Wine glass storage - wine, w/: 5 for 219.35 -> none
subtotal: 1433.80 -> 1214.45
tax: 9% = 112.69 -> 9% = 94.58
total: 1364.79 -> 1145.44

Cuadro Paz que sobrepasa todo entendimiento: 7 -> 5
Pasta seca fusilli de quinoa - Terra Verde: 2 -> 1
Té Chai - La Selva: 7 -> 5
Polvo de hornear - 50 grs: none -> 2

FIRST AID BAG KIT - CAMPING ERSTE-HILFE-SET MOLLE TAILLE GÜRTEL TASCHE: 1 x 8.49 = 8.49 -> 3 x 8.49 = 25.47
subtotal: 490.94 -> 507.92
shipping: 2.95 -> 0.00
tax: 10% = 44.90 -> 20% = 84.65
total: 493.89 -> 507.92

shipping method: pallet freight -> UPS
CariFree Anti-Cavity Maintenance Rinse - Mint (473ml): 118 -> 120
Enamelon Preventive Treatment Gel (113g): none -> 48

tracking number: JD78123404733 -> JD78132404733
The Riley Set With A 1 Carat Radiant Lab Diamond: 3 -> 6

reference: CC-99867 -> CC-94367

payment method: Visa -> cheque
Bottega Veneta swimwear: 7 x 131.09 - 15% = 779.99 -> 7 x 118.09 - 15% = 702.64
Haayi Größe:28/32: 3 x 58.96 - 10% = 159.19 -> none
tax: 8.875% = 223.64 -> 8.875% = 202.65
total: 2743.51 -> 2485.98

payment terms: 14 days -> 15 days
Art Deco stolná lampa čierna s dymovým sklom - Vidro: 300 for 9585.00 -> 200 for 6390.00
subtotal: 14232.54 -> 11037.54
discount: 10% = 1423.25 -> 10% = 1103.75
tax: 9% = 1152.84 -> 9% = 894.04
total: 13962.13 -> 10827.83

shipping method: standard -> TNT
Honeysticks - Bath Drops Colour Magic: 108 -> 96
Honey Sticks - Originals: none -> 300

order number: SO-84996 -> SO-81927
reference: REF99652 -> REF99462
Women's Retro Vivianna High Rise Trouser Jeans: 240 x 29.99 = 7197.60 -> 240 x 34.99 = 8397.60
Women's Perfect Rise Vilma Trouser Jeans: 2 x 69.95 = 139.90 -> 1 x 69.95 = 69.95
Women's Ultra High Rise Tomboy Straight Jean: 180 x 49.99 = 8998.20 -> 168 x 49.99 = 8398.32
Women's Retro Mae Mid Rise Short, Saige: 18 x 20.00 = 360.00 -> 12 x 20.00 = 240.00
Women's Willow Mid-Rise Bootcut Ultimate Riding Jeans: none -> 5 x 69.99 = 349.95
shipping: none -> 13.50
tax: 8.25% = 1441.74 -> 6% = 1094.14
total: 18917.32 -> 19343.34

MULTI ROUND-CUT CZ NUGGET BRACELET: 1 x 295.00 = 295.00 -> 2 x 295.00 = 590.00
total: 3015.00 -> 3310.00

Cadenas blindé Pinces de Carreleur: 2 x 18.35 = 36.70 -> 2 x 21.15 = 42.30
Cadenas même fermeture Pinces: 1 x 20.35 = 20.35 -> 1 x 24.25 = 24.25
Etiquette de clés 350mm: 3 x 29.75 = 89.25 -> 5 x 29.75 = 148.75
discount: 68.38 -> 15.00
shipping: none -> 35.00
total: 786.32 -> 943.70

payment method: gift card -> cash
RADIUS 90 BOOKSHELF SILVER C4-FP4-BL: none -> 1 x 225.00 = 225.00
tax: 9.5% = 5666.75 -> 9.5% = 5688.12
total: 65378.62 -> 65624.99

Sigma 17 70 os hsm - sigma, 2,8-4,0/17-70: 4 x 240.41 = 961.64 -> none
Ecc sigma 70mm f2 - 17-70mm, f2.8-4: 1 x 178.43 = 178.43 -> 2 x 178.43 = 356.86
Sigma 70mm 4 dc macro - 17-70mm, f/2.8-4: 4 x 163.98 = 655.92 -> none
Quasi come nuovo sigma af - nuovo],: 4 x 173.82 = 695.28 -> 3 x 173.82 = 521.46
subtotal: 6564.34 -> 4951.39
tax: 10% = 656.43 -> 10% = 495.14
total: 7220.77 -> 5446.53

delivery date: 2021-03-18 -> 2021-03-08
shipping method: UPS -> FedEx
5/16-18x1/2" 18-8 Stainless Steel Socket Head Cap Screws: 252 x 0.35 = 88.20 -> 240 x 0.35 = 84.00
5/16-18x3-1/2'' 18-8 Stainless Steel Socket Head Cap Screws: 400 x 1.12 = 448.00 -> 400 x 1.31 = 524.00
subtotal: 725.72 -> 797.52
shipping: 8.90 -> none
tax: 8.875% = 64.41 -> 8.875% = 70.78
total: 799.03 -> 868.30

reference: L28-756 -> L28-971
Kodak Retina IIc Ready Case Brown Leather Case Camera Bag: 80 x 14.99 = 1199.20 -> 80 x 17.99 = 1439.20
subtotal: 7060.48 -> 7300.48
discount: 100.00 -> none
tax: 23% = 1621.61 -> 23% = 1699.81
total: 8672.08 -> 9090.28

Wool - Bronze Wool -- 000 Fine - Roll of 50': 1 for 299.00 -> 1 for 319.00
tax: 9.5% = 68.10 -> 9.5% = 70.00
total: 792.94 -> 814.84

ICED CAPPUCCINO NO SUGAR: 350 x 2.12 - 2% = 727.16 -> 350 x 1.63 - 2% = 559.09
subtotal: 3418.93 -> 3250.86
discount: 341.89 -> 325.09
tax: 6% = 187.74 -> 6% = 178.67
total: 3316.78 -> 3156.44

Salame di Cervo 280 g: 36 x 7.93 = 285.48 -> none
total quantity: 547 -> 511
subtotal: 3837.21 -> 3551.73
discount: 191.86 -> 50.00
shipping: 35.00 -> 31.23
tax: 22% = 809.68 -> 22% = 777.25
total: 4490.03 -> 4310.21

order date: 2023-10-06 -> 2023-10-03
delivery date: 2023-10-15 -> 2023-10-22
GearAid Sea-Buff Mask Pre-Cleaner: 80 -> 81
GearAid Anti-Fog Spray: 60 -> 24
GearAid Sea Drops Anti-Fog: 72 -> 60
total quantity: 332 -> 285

━━━━━━━━━━━━━━━━

→ **Aim of the task**: Retype exactly the lines above, from the one with "Haayi Größe:28/32: 3" through the one with "Cadenas même fermeture", inclusive.

→ **Written response**:
Haayi Größe:28/32: 3 x 58.96 - 10% = 159.19 -> none
tax: 8.875% = 223.64 -> 8.875% = 202.65
total: 2743.51 -> 2485.98

payment terms: 14 days -> 15 days
Art Deco stolná lampa čierna s dymovým sklom - Vidro: 300 for 9585.00 -> 200 for 6390.00
subtotal: 14232.54 -> 11037.54
discount: 10% = 1423.25 -> 10% = 1103.75
tax: 9% = 1152.84 -> 9% = 894.04
total: 13962.13 -> 10827.83

shipping method: standard -> TNT
Honeysticks - Bath Drops Colour Magic: 108 -> 96
Honey Sticks - Originals: none -> 300

order number: SO-84996 -> SO-81927
reference: REF99652 -> REF99462
Women's Retro Vivianna High Rise Trouser Jeans: 240 x 29.99 = 7197.60 -> 240 x 34.99 = 8397.60
Women's Perfect Rise Vilma Trouser Jeans: 2 x 69.95 = 139.90 -> 1 x 69.95 = 69.95
Women's Ultra High Rise Tomboy Straight Jean: 180 x 49.99 = 8998.20 -> 168 x 49.99 = 8398.32
Women's Retro Mae Mid Rise Short, Saige: 18 x 20.00 = 360.00 -> 12 x 20.00 = 240.00
Women's Willow Mid-Rise Bootcut Ultimate Riding Jeans: none -> 5 x 69.99 = 349.95
shipping: none -> 13.50
tax: 8.25% = 1441.74 -> 6% = 1094.14
total: 18917.32 -> 19343.34

MULTI ROUND-CUT CZ NUGGET BRACELET: 1 x 295.00 = 295.00 -> 2 x 295.00 = 590.00
total: 3015.00 -> 3310.00

Cadenas blindé Pinces de Carreleur: 2 x 18.35 = 36.70 -> 2 x 21.15 = 42.30
Cadenas même fermeture Pinces: 1 x 20.35 = 20.35 -> 1 x 24.25 = 24.25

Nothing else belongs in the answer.